GOAL OF THE EXERCISE
In the data that follows, count the lines in which the word "weight" occurs, and report that figure alone.

User interface change data
________

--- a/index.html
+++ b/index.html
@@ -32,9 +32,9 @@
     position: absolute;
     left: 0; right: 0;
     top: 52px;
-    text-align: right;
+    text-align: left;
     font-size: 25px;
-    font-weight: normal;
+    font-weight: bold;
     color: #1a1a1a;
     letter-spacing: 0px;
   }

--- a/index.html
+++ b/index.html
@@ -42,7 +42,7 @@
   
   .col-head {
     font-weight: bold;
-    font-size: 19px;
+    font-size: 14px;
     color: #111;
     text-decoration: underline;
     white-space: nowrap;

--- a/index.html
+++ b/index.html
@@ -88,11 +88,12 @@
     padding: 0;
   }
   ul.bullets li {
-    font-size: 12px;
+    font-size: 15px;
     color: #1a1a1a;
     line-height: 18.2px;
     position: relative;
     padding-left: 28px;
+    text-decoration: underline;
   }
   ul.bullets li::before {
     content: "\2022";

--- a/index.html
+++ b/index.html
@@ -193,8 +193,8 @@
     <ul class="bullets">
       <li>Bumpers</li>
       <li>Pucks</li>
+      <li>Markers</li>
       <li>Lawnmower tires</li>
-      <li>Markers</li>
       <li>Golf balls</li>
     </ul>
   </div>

________

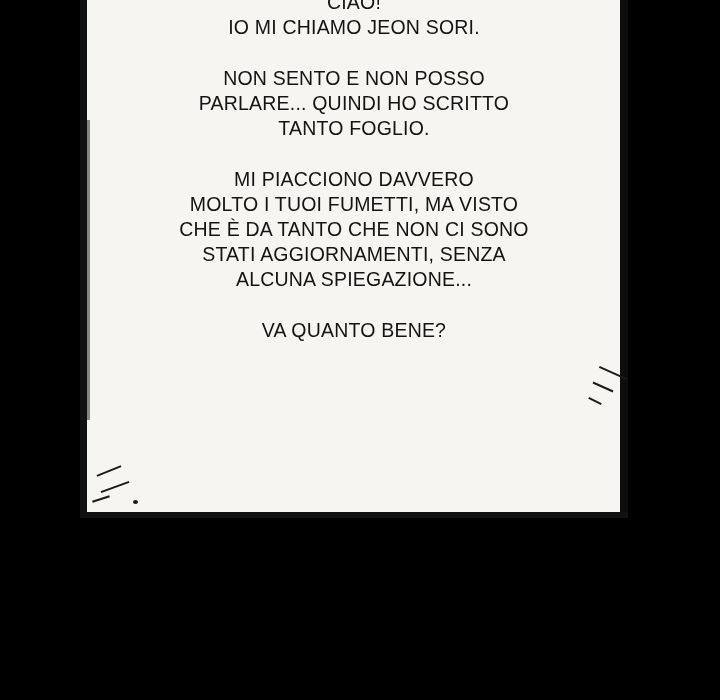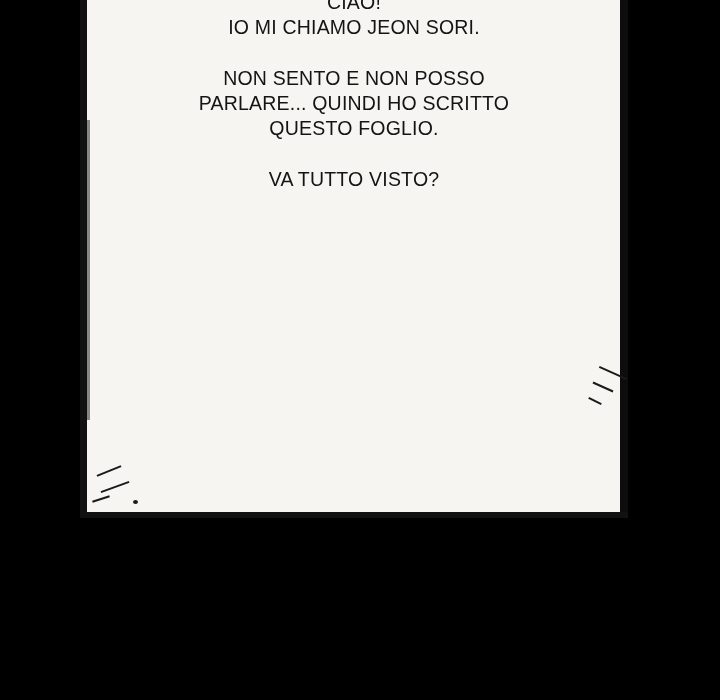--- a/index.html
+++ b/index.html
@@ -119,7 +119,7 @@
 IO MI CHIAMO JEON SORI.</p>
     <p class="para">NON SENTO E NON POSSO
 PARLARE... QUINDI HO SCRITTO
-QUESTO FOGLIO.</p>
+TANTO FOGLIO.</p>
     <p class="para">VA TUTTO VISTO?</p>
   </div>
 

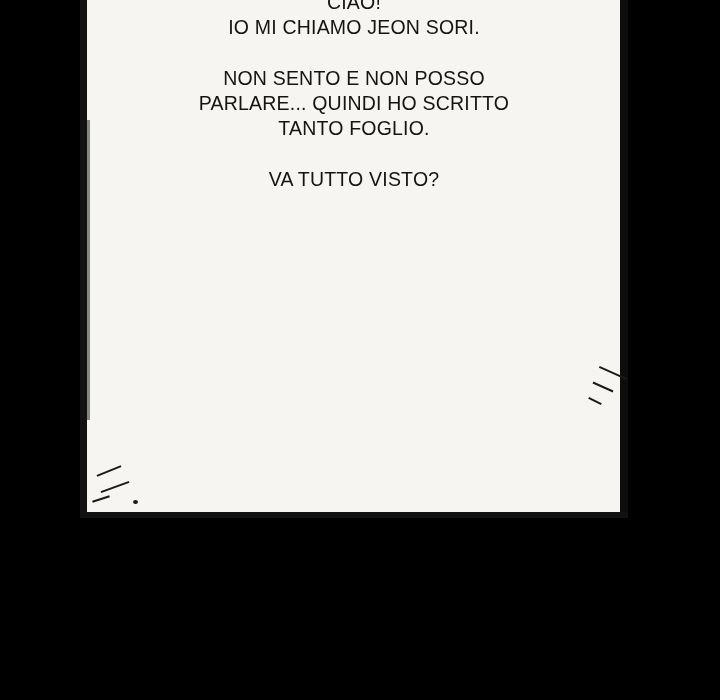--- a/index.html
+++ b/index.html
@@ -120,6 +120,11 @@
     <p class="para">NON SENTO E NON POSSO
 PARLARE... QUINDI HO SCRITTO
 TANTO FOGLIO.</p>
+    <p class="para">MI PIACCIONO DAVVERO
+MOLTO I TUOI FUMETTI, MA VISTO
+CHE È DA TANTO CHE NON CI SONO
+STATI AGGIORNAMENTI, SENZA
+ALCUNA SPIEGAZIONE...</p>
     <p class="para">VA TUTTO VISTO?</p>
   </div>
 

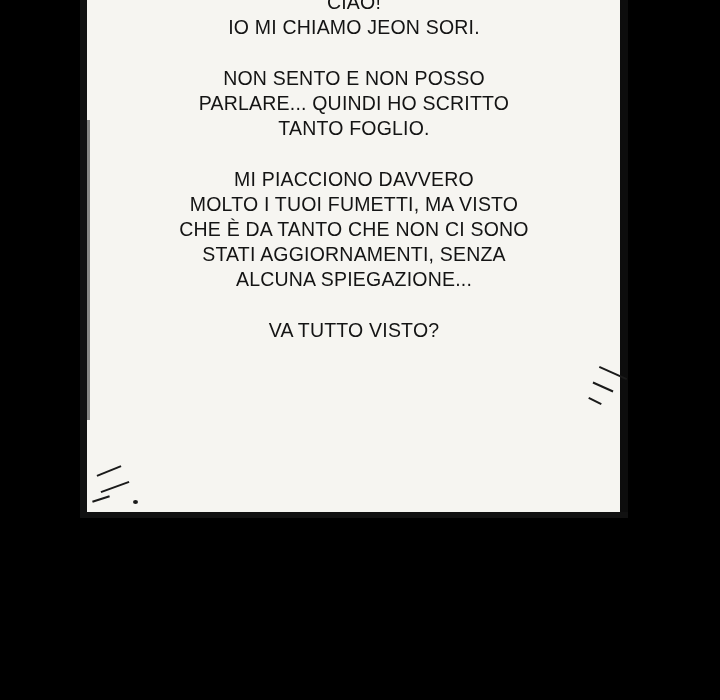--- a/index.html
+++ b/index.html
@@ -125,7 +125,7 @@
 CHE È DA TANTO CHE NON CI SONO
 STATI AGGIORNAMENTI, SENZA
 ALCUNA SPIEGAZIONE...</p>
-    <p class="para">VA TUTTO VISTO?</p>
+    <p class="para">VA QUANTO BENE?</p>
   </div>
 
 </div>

________

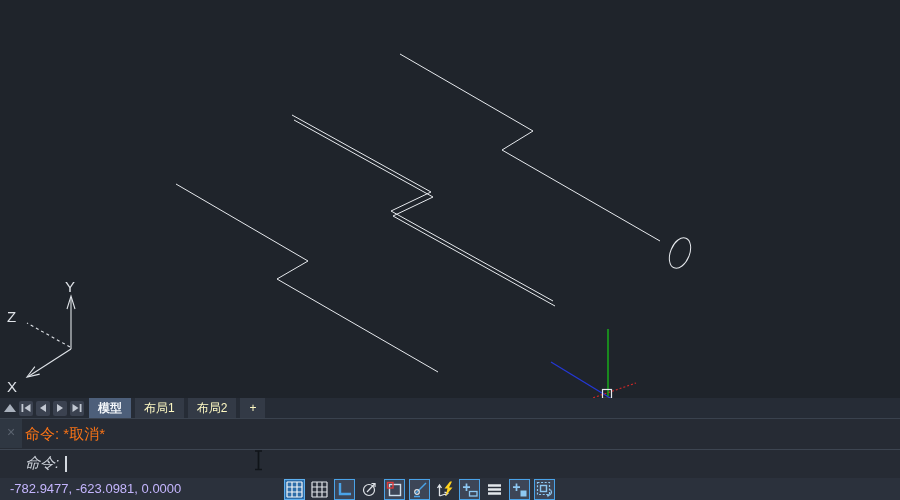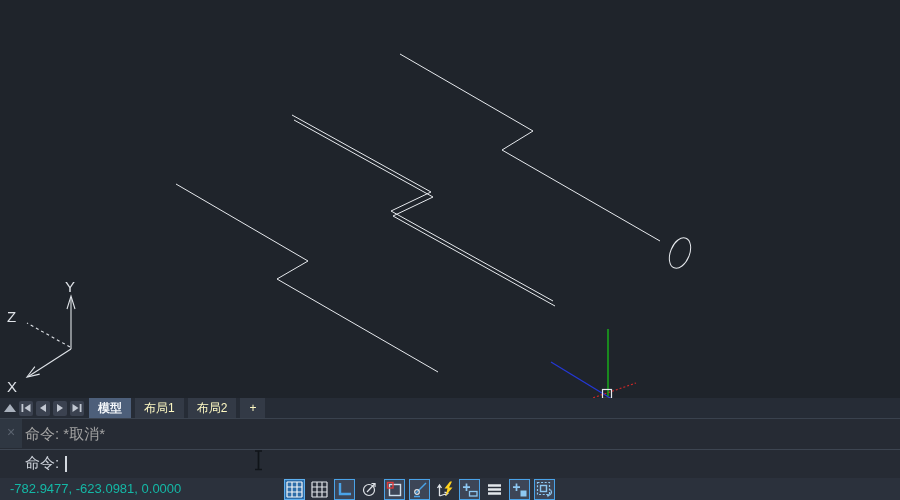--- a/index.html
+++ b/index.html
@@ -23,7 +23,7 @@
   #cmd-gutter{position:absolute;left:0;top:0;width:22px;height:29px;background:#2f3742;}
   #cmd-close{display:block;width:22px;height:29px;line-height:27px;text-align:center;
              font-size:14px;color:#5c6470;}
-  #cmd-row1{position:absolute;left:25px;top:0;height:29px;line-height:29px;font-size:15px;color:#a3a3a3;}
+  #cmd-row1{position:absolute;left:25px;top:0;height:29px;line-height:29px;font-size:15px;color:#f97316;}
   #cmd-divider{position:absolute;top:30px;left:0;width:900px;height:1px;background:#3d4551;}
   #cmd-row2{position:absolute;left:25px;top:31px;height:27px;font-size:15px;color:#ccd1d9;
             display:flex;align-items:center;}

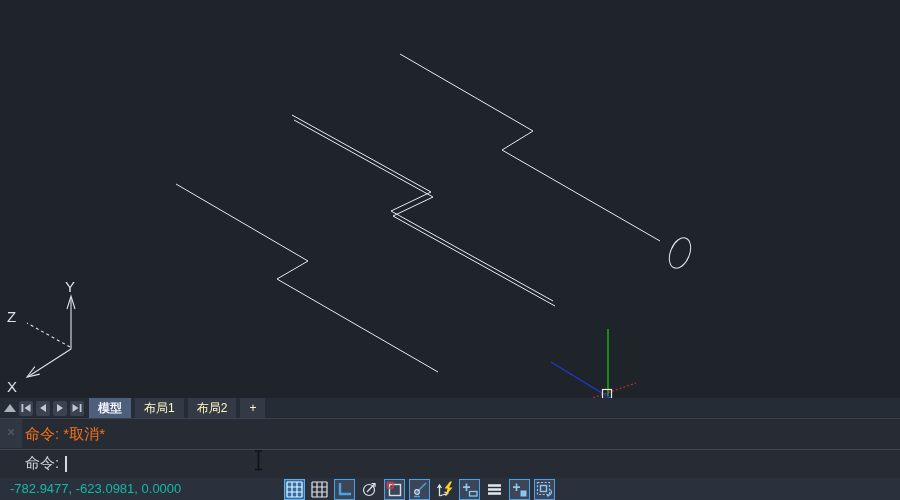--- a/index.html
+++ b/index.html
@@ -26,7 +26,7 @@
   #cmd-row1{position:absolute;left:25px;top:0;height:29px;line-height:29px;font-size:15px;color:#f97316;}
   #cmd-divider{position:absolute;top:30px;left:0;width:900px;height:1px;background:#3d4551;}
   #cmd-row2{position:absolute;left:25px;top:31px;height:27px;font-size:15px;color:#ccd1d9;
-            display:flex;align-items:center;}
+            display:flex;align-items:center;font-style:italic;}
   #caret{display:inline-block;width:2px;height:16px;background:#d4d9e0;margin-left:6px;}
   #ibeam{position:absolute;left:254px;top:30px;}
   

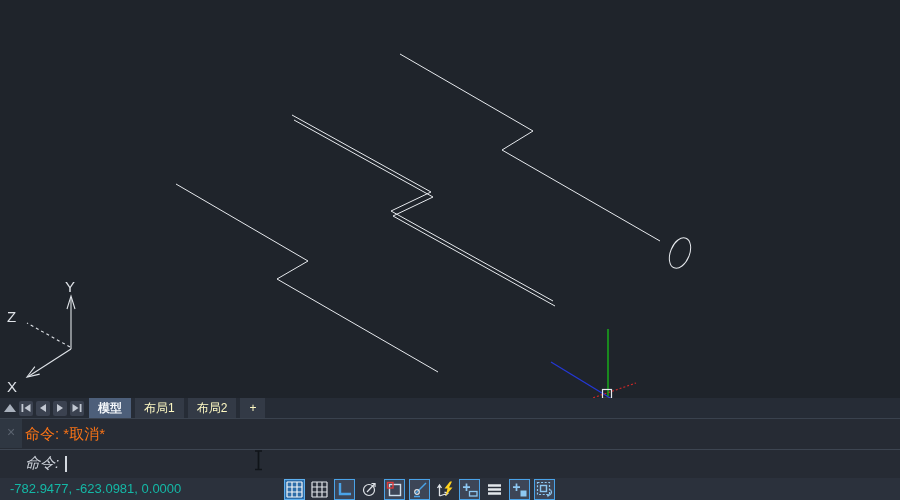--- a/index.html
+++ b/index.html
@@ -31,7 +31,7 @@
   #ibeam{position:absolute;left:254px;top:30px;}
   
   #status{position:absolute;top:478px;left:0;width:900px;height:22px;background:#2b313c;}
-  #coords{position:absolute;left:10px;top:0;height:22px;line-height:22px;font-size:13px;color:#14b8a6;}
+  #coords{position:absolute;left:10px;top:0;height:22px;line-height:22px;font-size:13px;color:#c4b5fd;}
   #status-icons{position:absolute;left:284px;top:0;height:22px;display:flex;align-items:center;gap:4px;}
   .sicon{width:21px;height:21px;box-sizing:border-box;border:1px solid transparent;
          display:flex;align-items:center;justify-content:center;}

________

REPLY
3